Joe writes in to point out DirecTV’s wonderfully creative interpretation of the Do Not Call register:
DirecTV is defending automated sales calls to Do Not Call List subscribers as “informational,” and “not telemarketing.” The satellite TV provider recently called customers to say: “Because you are on our Do Not Call List, we can’t call you with all of our super-awesome special promotions.”
This sounds eminently reasonable to me. After all, the promotions were super-awesome. If they were only slightly awesome, I can understand why some people might not want to hear about them. But super-awesome promotions—if anything, it’d be wrong not to let people know about those. Faced with that dilemma, DirecTV’s only ethical choice was to have a computer dial people at home who had explicitly asked not to be bothered and play them an automated sales message.
DirecTV response is via their lawyer Rose Foley, who stresses that since the calls were “informational,” they “fall outside the scope of the Telemarketing Sales Rule and related federal and state laws and regulations governing telemarketing sales practices.” I have to say, I am looking forward to hearing Rose explain the precise informational nature of the phrase “super-awesome.” That’s going to be pure entertainment.

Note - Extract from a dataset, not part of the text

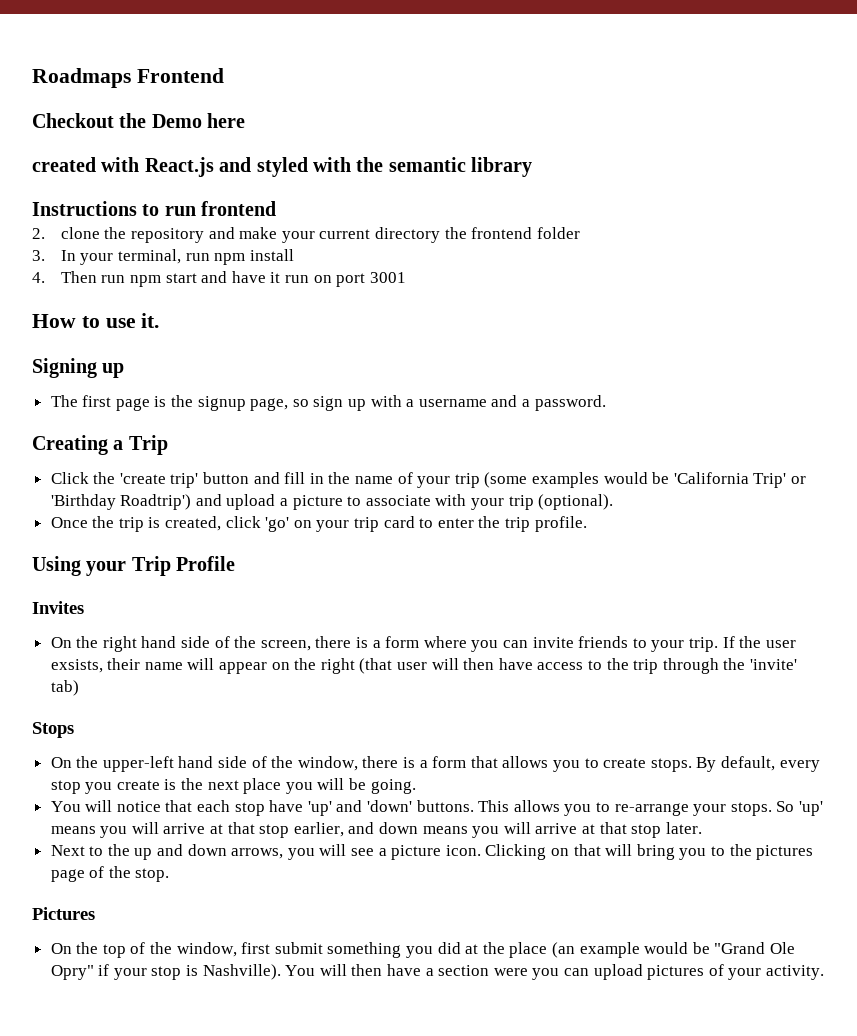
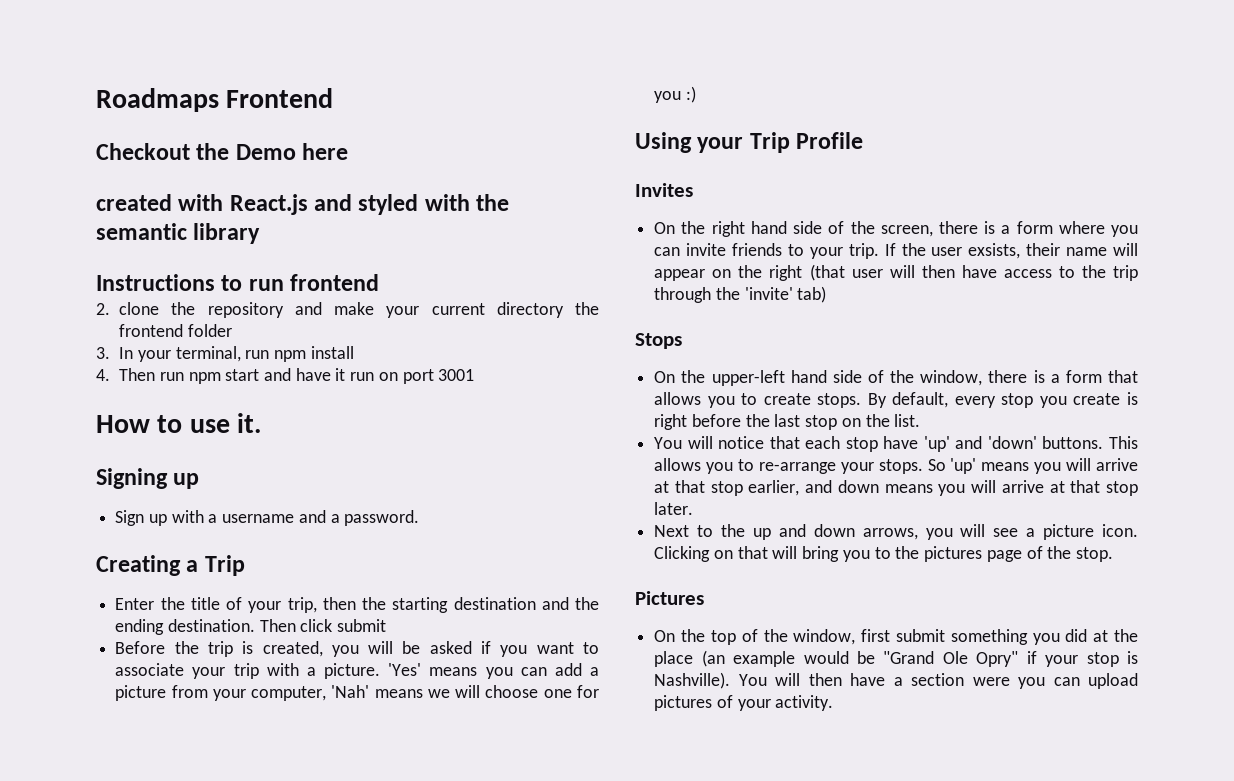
[50,395,344,411] The first page is the signup page, so sign -> [115,510,145,526] Sign
[50,472,806,488] [50,494,614,510] [50,516,587,532] Click the 'create trip' button and fill in the name of your trip (some examples would be 'California Trip' or 'Birthday Roadtrip') and upload a picture to associate with your trip (optional). // Once the trip is created, click 'go' on your trip card to enter the trip profile. -> [115,597,599,613] [115,619,387,635] [115,641,599,657] [115,663,599,679] [115,685,599,701] [654,86,696,103] Enter the title of your trip, then the starting destination and the ending destination. Then click submit // Before the trip is created, you will be asked if you want to associate your trip with a picture. 'Yes' means you can add a picture from your computer, 'Nah' means we will choose one for you :)
[181,778,416,794] the next place you will be going. -> [654,414,921,430] right before the last stop on the list.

If I was running PR here, though, I think I would put Rose back in her cage and reach for the mea culpa. I’d issue a public apology and explain that the real problem is that here at DirecTV, we’re just so gosh darned excited about our specials, we sometimes forget that not everyone feels that way.
Because the only alternative is that DirecTV knew exactly what it was doing, having being previously fined $5.3 million for telemarketing to people on the Do Not Call list, and it weighed the likely punishment versus the potential sales benefit, valued the time and goodwill of people on the receiving end of these calls as zero cost, and decided it was worth breaking the law. Of course, in this far-fetched scenario, the only reasonable response by the FTC would be to correct this economic imbalance by fining the almighty bejeezus out of them. If $5.3 million doesn’t do the trick, it would have to see if ten or twenty million balances that equation. “Sorry, DirecTV,” the FTC would say. “But clearly regular penalties are insufficient. The only penalties left are… super-awesome!”